* _The data_
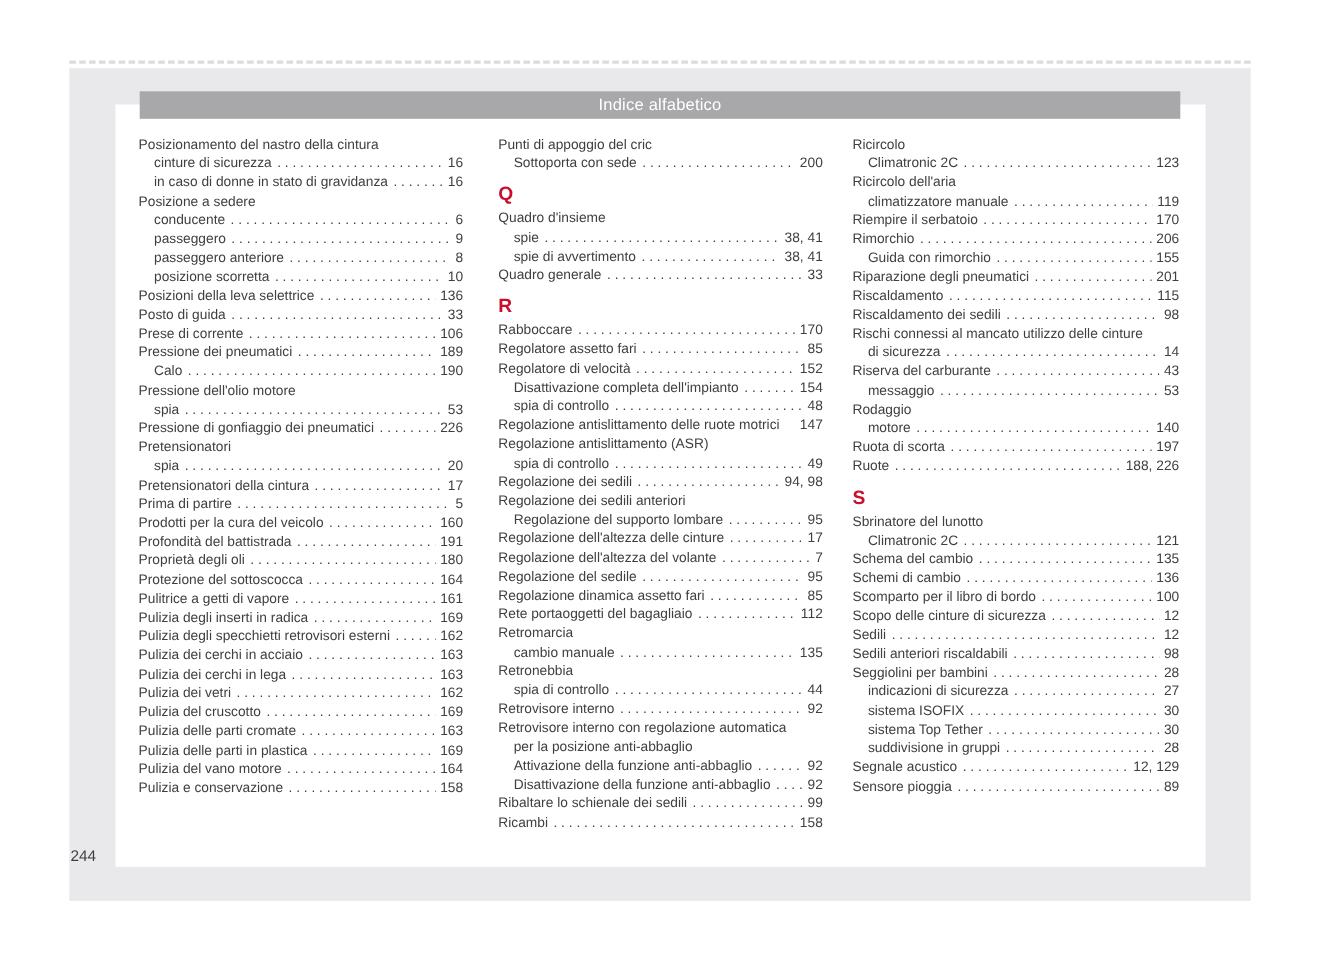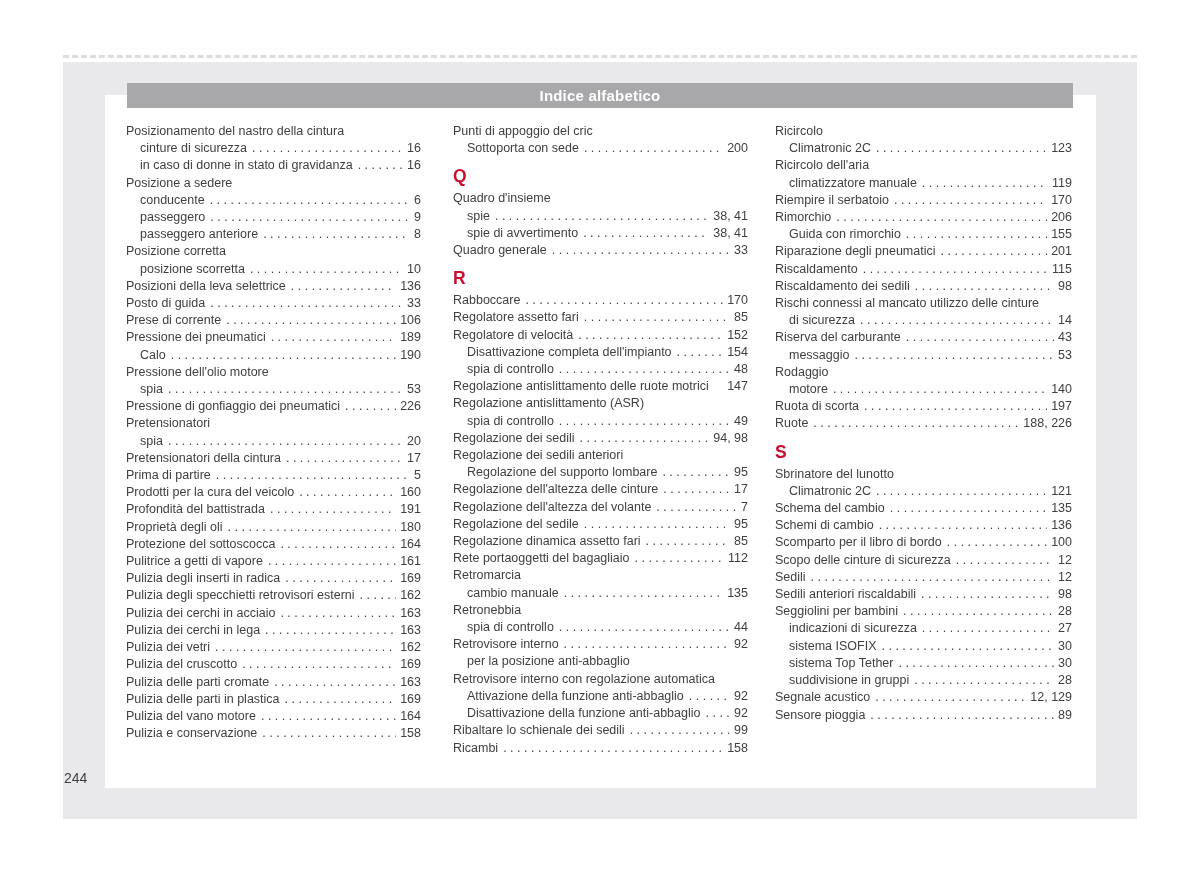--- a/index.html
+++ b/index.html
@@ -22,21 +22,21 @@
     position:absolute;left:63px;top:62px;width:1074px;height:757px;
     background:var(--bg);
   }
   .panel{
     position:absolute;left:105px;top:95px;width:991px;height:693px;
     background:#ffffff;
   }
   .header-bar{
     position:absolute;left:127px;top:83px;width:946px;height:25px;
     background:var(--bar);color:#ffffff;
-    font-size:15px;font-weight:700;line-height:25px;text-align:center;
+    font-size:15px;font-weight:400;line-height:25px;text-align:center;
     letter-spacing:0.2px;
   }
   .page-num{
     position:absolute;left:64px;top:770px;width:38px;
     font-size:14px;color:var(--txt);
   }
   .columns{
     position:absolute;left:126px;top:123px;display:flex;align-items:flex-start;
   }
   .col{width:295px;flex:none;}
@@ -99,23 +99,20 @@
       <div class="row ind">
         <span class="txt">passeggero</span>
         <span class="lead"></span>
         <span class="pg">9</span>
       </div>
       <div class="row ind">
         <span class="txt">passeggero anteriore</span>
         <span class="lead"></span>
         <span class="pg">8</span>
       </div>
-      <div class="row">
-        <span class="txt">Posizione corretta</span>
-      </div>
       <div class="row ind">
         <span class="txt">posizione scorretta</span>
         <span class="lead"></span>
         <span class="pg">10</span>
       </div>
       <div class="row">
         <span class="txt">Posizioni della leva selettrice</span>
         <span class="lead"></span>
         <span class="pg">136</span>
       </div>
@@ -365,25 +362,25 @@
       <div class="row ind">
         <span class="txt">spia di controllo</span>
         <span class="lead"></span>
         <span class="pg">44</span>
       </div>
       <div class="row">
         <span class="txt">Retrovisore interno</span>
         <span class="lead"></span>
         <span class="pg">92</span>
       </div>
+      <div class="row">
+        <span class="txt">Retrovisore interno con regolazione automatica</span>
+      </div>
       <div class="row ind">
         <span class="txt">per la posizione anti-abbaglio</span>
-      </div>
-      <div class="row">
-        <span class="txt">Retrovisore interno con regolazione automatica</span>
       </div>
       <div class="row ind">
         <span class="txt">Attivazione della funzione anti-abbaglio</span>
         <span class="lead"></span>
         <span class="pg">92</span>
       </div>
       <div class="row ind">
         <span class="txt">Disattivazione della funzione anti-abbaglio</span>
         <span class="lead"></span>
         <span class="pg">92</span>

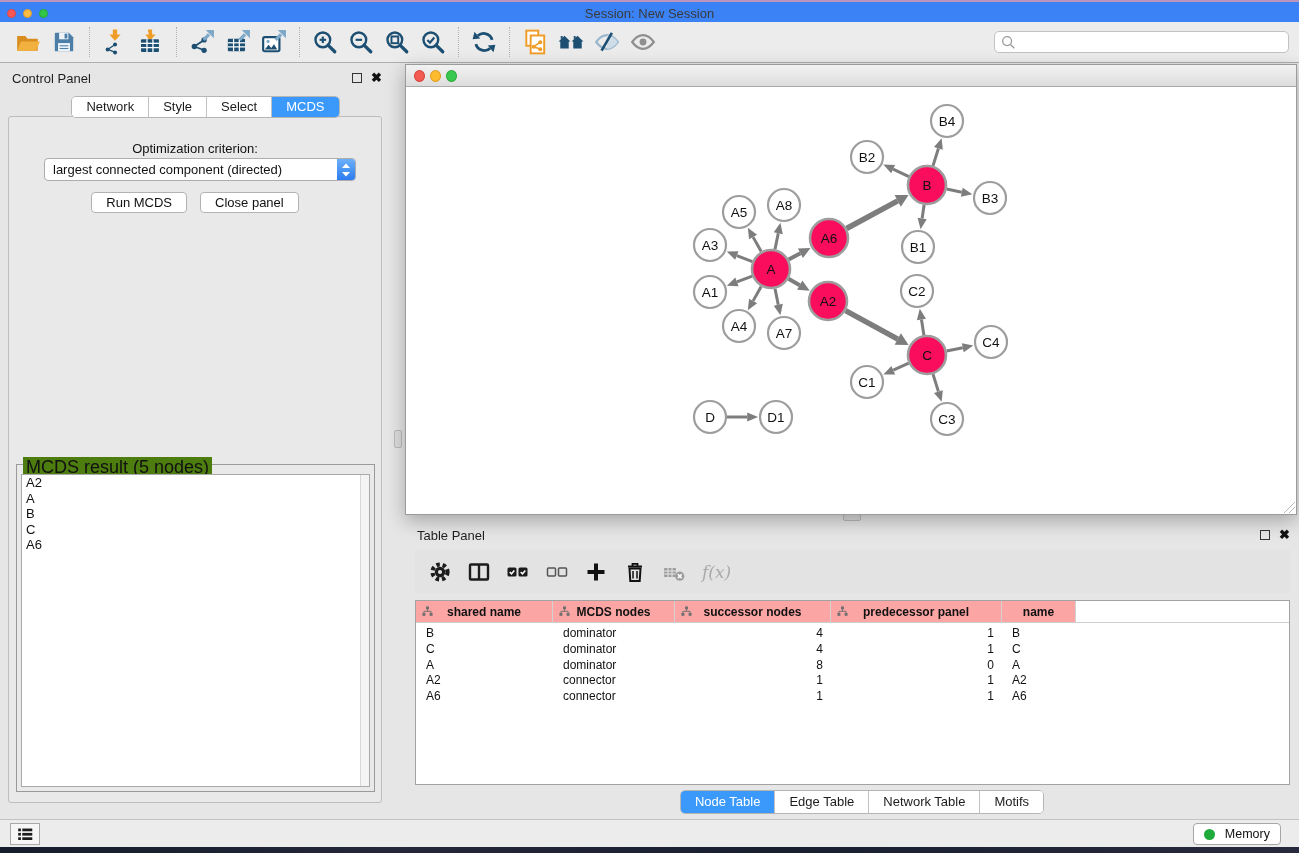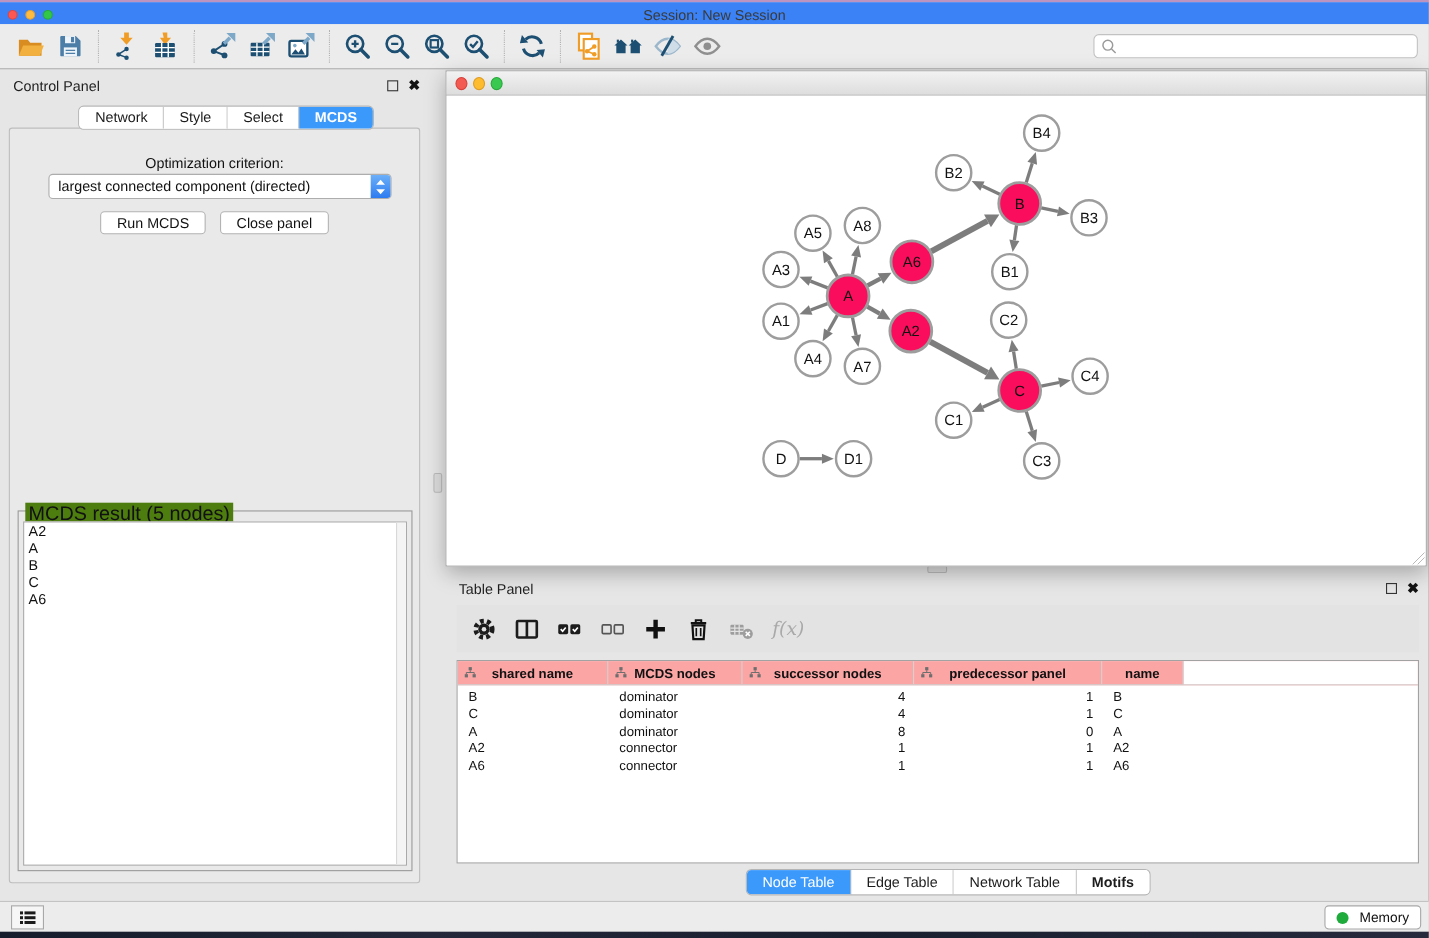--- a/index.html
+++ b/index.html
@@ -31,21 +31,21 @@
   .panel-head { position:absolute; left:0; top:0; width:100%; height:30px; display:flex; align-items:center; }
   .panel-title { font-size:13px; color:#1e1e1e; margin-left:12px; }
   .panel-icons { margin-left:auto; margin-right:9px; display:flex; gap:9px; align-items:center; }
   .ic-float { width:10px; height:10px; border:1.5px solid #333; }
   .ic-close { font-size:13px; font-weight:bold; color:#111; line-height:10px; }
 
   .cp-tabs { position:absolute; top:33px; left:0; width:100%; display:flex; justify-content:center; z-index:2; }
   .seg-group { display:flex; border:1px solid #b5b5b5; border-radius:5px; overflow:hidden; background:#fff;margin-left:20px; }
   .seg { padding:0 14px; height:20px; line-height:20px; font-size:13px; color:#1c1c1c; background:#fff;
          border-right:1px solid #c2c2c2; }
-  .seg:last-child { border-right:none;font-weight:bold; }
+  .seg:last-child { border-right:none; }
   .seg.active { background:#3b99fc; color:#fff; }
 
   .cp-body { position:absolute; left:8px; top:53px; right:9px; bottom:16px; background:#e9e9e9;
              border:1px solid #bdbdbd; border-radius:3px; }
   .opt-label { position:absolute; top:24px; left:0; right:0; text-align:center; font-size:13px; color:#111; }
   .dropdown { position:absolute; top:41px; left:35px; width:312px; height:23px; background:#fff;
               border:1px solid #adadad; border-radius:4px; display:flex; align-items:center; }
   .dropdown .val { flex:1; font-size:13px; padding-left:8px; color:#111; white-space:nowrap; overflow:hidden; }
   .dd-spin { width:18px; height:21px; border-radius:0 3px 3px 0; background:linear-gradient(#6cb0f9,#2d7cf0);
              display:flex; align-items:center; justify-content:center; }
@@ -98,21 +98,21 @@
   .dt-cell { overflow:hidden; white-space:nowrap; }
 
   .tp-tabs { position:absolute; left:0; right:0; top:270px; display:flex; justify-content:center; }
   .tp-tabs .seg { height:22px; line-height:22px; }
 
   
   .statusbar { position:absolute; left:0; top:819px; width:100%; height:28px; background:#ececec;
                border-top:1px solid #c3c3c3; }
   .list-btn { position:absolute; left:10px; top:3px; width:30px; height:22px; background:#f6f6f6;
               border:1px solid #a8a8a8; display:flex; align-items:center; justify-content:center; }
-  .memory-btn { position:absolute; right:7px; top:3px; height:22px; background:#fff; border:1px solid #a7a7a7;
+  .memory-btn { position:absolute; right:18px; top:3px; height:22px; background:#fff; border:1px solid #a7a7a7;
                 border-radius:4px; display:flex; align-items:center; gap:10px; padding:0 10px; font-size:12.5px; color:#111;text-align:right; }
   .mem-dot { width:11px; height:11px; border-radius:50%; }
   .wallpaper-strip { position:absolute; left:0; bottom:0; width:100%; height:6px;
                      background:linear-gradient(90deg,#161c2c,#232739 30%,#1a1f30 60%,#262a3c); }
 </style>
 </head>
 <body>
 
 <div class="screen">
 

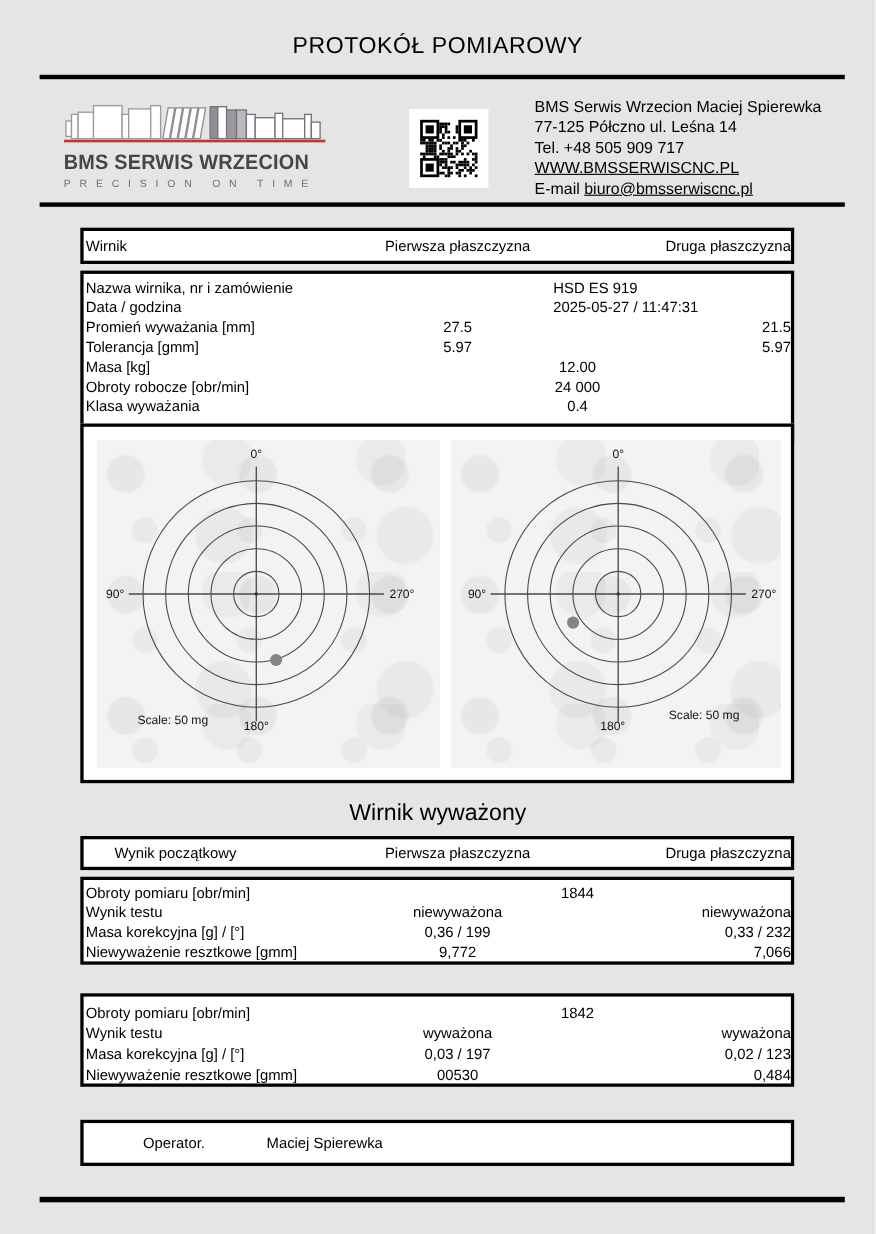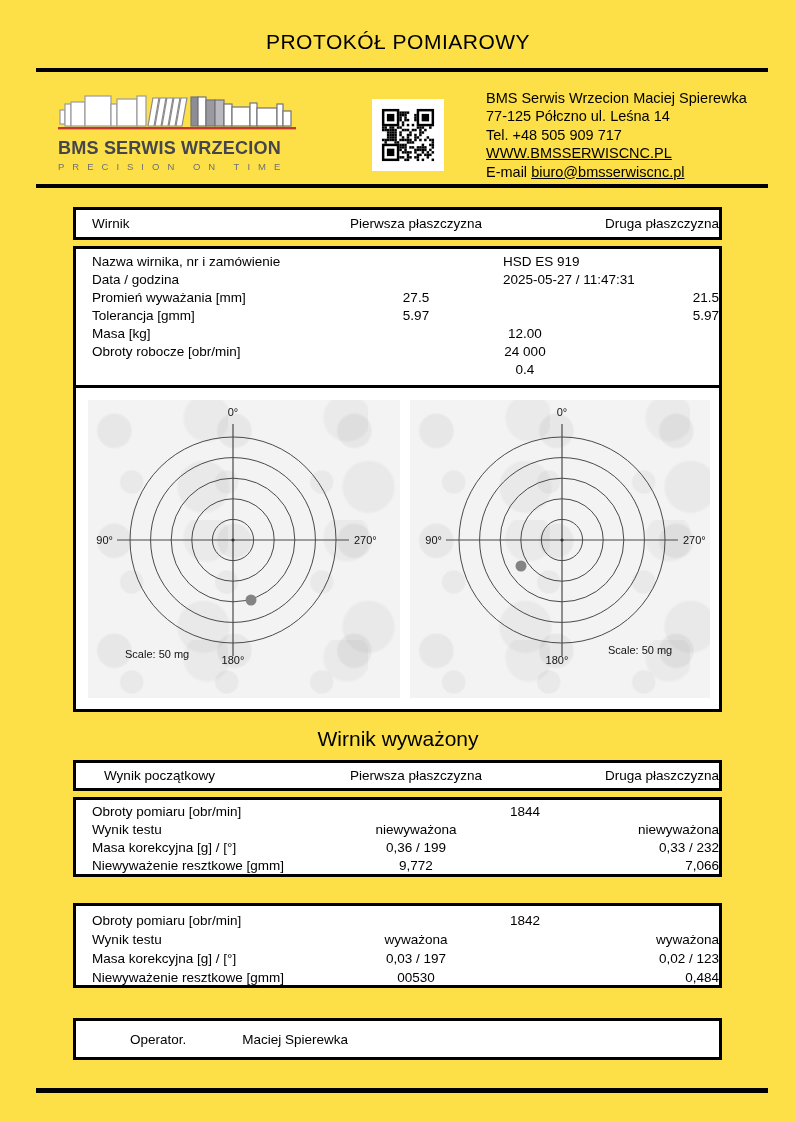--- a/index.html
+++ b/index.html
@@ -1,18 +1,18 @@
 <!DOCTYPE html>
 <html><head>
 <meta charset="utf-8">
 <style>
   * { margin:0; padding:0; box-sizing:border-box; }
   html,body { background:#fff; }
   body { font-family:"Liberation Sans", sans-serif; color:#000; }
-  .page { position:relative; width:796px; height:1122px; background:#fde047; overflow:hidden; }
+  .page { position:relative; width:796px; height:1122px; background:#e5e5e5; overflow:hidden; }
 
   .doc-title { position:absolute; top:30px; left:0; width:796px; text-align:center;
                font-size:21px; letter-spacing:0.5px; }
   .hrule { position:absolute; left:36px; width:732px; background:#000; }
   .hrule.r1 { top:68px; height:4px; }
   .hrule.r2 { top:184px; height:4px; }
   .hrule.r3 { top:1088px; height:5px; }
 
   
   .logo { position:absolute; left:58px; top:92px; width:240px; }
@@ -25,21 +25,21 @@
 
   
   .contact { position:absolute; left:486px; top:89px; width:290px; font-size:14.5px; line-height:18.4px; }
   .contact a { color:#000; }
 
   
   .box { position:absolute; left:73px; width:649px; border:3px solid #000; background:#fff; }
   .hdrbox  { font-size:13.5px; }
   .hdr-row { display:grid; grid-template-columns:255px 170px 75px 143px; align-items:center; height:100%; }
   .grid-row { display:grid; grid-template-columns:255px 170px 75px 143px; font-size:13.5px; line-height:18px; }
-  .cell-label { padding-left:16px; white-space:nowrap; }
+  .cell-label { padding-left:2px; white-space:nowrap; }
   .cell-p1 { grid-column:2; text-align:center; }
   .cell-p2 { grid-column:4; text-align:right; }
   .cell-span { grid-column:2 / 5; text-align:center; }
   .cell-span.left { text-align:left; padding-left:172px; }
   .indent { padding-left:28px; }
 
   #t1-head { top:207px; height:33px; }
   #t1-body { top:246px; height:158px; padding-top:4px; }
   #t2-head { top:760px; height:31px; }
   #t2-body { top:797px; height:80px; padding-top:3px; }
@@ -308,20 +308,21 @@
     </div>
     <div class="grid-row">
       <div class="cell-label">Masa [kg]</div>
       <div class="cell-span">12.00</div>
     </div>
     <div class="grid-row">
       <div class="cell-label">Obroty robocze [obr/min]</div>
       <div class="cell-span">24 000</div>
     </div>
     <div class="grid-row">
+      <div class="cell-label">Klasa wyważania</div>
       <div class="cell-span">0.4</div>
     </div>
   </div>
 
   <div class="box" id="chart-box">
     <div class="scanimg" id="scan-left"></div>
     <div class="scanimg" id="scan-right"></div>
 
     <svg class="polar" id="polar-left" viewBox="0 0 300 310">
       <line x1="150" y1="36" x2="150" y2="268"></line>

* _What needs to be done_
Beginning with the first line of the entries above, repeat each line word for word until the line with "background:var(--bar);color:#ffffff;" has been given too. Omit the pictures.

* _Reply to the task_
--- a/index.html
+++ b/index.html
@@ -22,21 +22,21 @@
     position:absolute;left:63px;top:62px;width:1074px;height:757px;
     background:var(--bg);
   }
   .panel{
     position:absolute;left:105px;top:95px;width:991px;height:693px;
     background:#ffffff;
   }
   .header-bar{
     position:absolute;left:127px;top:83px;width:946px;height:25px;
     background:var(--bar);color:#ffffff;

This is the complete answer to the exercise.